In my forthcoming book, Pathways to Reform: Credits and Conflict at the City University of New York, as well as in my recent piece in The Evolllution, I write about the many reasons that, despite good evidence for change in higher education, change does not occur.  My new book discusses this topic within the context of facilitating credit transfer between colleges.  The Evolllution piece uses the example of math remediation reform.  Although there has been rigorous evidence supporting math remediation reform, any resulting changes, as well as reforms designed to facilitate credit transfer, have been slow.  Why?

As described in both my new book and the Evolllution piece, the usual explanation given is faculty. I give some of the many reasons that the faculty may be slow to adopt change.  But the faculty aren’t the only reason that change doesn’t get made at colleges and universities.  Again in both publications, I discuss the many reasons that administrators also may not support change.  Further, I make the point that, if there is clear evidence for change, and the faculty will not initiate that change, then it is up to the administrators to effect that change.

But before things reach that point, it is first the responsibility of administrators to make sure that everyone, including the faculty, who would be involved in a change, knows about and understands the evidence supporting the change.  If administrators do not themselves have the expertise or the time to understand and explain the relevant evidence, then the administrators should find one or more people who do.

Throughout my academic career I have been repeatedly appalled at the inadequate transmission of information from the administration to the faculty.  This began when I was a new full professor (and an associate dean) and heard my department chair—incorrectly—tell the department’s faculty that they were teaching more students per faculty member than were any of the other departments.  The department’s faculty were then, understandably, loath to make the dean’s requested changes in the department’s teaching output.

Many years later, when I worked in the CUNY system central office, I learned that one of the 24 CUNY college presidents was allowing only his deans and vice presidents to have access to their college’s performance data (compiled by the CUNY central office), encouraging the faculty to think that their college’s retention and graduation rates were higher than they actually were and discouraging those faculty from believing that any change was necessary.  I subsequently instituted a policy making all of these data publicly available.  Then at least when we discussed what did and did not need changing, everyone was basing their arguments on the same evidence.

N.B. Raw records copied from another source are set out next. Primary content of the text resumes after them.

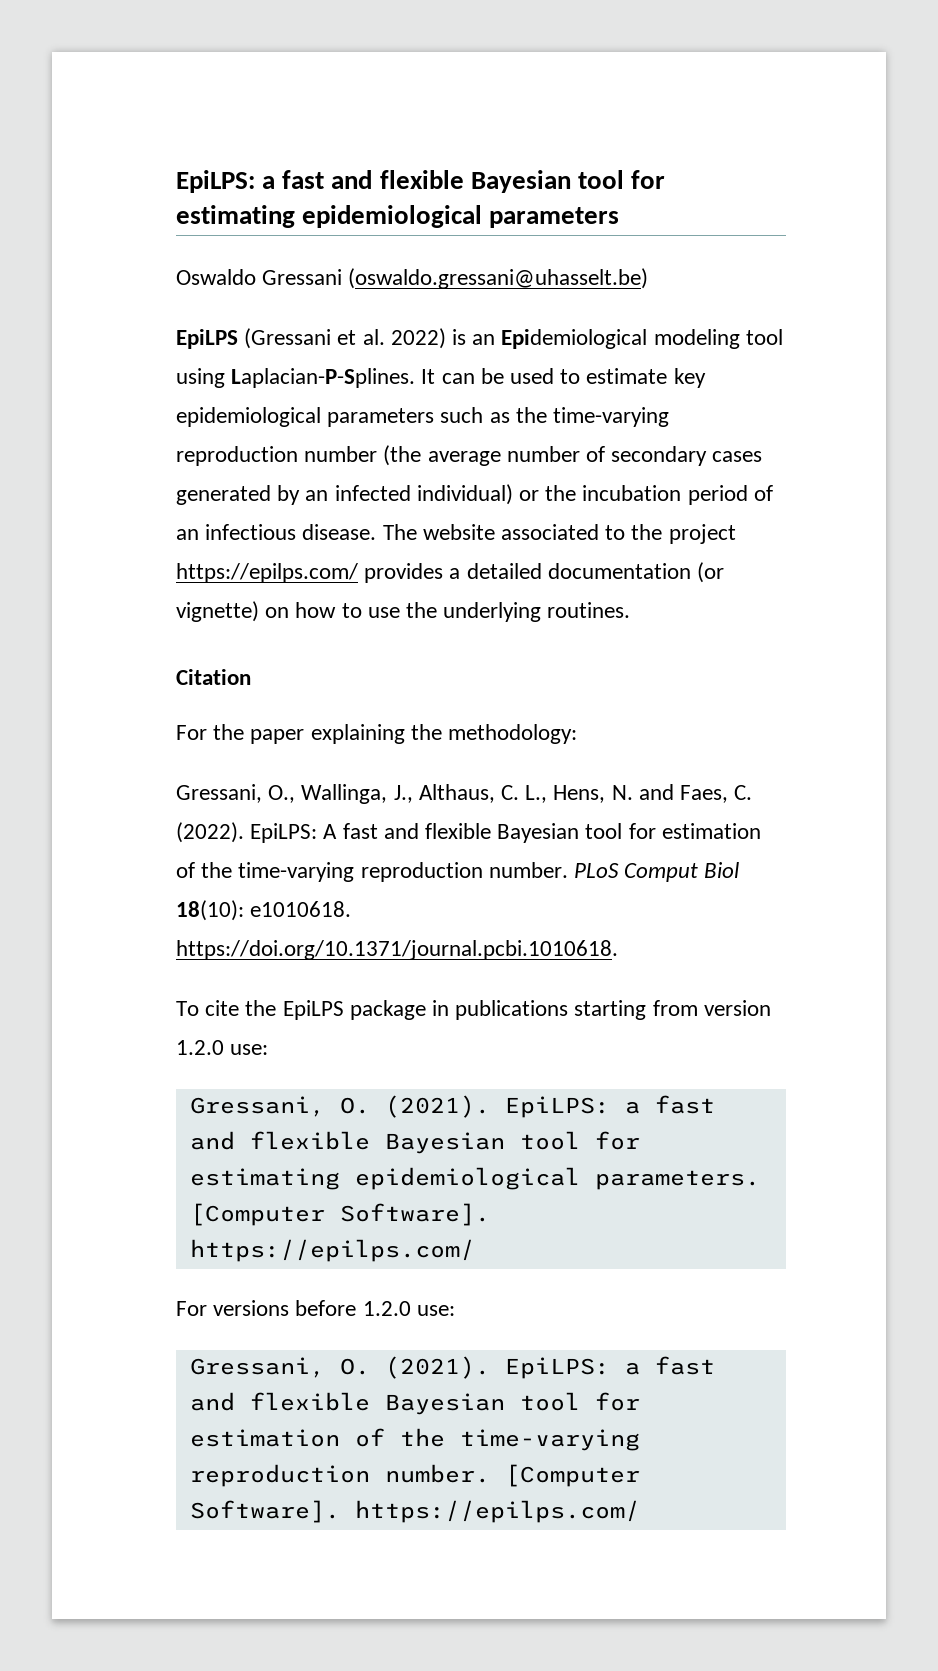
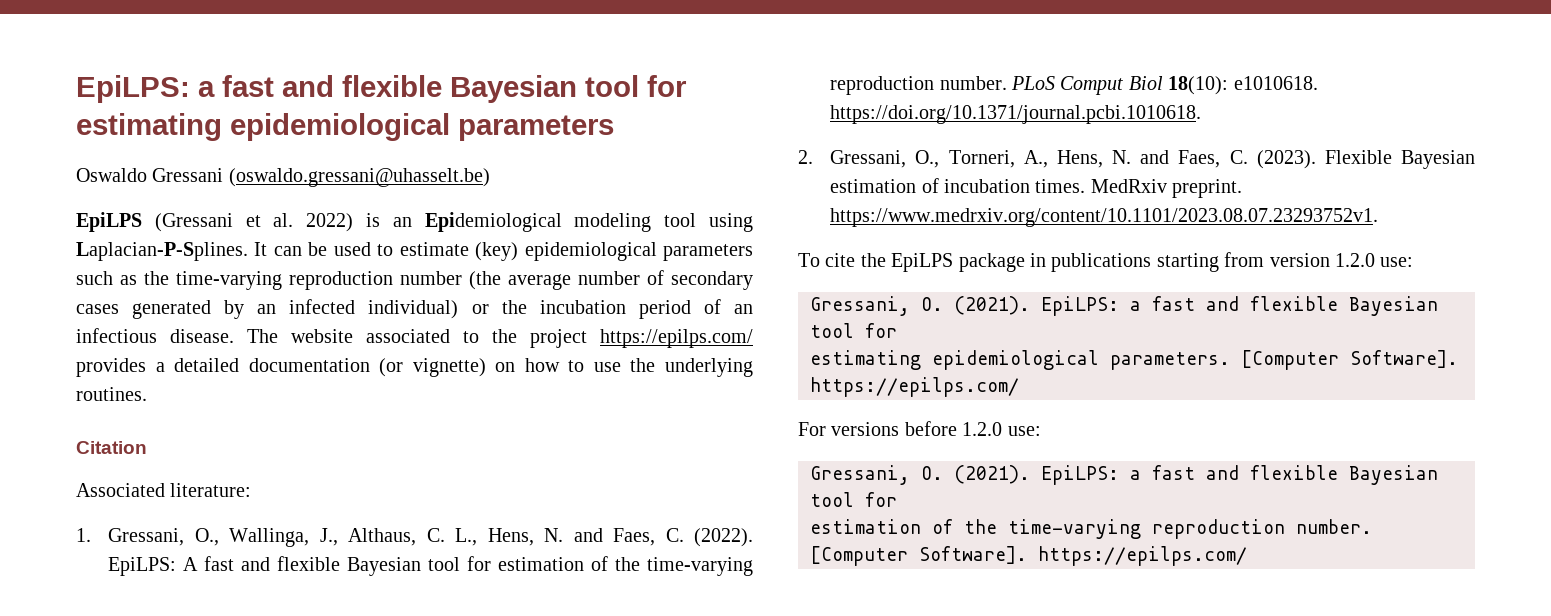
- It can be used to estimate key epidemiological parameters such as the time-varying reproduction number (the average number of secondary cases generated by an infected individual) or the incubation period of an infectious disease.
+ It can be used to estimate (key) epidemiological parameters such as the time-varying reproduction number (the average number of secondary cases generated by an infected individual) or the incubation period of an infectious disease.
- For the paper explaining the methodology:
- Gressani, O., Wallinga, J., Althaus, C. L., Hens, N. and Faes, C. (2022).
+ Associated literature:
+ 1. Gressani, O., Wallinga, J., Althaus, C. L., Hens, N. and Faes, C. (2022).
+ 2. Gressani, O., Torneri, A., Hens, N. and Faes, C. (2023). Flexible Bayesian estimation of incubation times. MedRxiv preprint. https://www.medrxiv.org/content/10.1101/2023.08.07.23293752v1.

A few months ago, I attended a conference whose attendees consisted mostly of administrators.  In one session about remediation, a speaker first asked everyone in the small audience to say where they were from.  Two people sitting together said they were both deans in the Florida public college system.  The speaker then said, how interesting, I’ve been wondering what are the results of the recent remediation changes in Florida (2013 legislation has given students, assessed as needing remediation, the choice as to whether to take traditional remedial courses or not).  The two deans immediately said, oh we don’t know, it’s too soon to have any results yet.  However, despite being in New York, I knew that, in the two years prior to the conference, there had been several publications on the results of the change implemented by the Florida system.  So I raised my hand and told everyone some of the results (the percentage of students passing certain college-level gateway courses has gone down, but because more students were now getting to take those courses, more total students are passing those courses).

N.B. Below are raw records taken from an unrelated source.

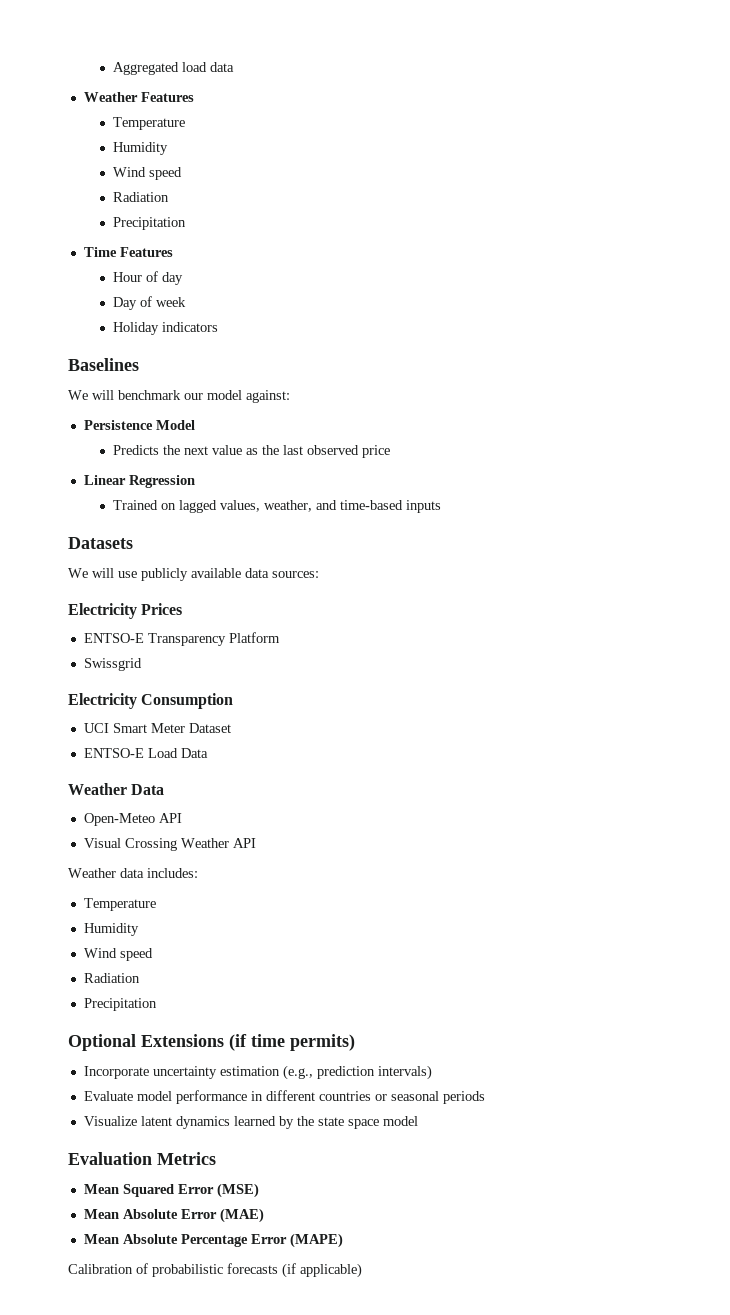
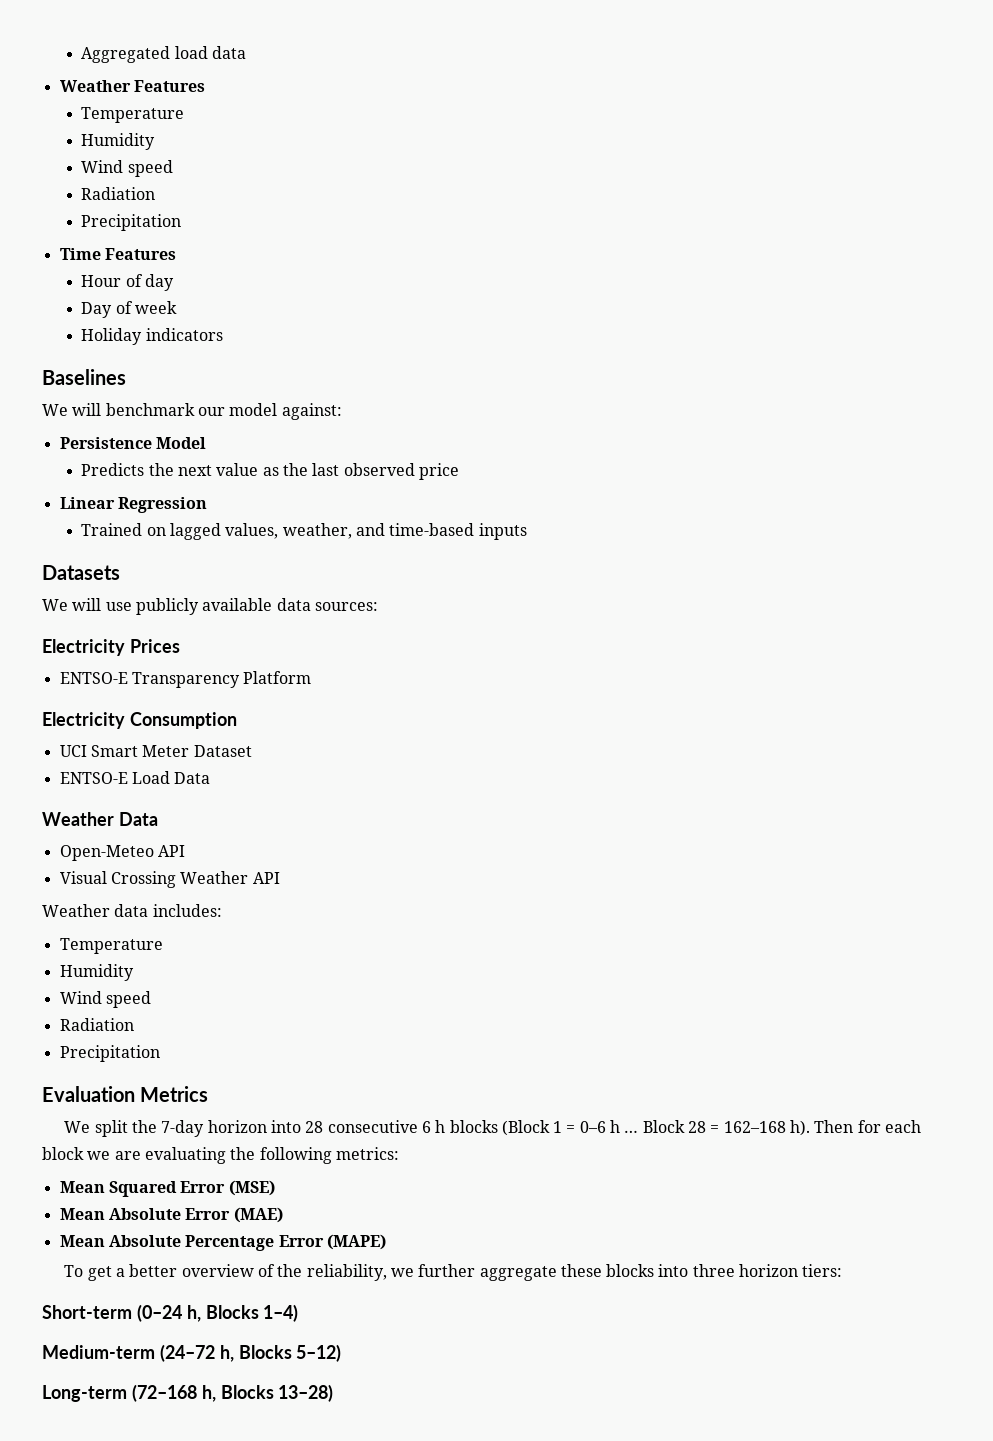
- Swissgrid
- Optional Extensions (if time permits)
- Incorporate uncertainty estimation (e.g., prediction intervals)
- Evaluate model performance in different countries or seasonal periods
- Visualize latent dynamics learned by the state space model
  Evaluation Metrics
+ We split the 7-day horizon into 28 consecutive 6 h blocks (Block 1 = 0–6 h … Block 28 = 162–168 h). Then for each block we are evaluating the following metrics:
- Calibration of probabilistic forecasts (if applicable)
+ To get a better overview of the reliability, we further aggregate these blocks into three horizon tiers:
+ Short-term (0–24 h, Blocks 1–4)
+ Medium-term (24–72 h, Blocks 5–12)
+ Long-term (72–168 h, Blocks 13–28)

I don’t know why the two Florida deans, supposedly interested in and/or involved in remediation or they wouldn’t have attended the session in the first place, did not know about these publications. But what I do know is that if deans working in this area don’t know critical information, then it is likely that their faculty won’t know either, and the deans can’t be helpful in transmitting the information.  In the meantime, the Deans’ faculty may be suffering with lowered pass rates, worrying those lower rates will hurt their reputations as teachers and miserable at having to fail more students.  Any encouragement these faculty might have received from knowing that, nevertheless, more students are being enabled to stay in and graduate from college, is not available.

For all of this I hold administrators responsible.  Good choices depend on having good information, and administrators have both the opportunity and the resources, and thus the responsibility, to obtain and distribute good information to all appropriate personnel.  Only with that information will faculty, administrators, and other staff be able to fulfill their obligations to their institutions and to their students.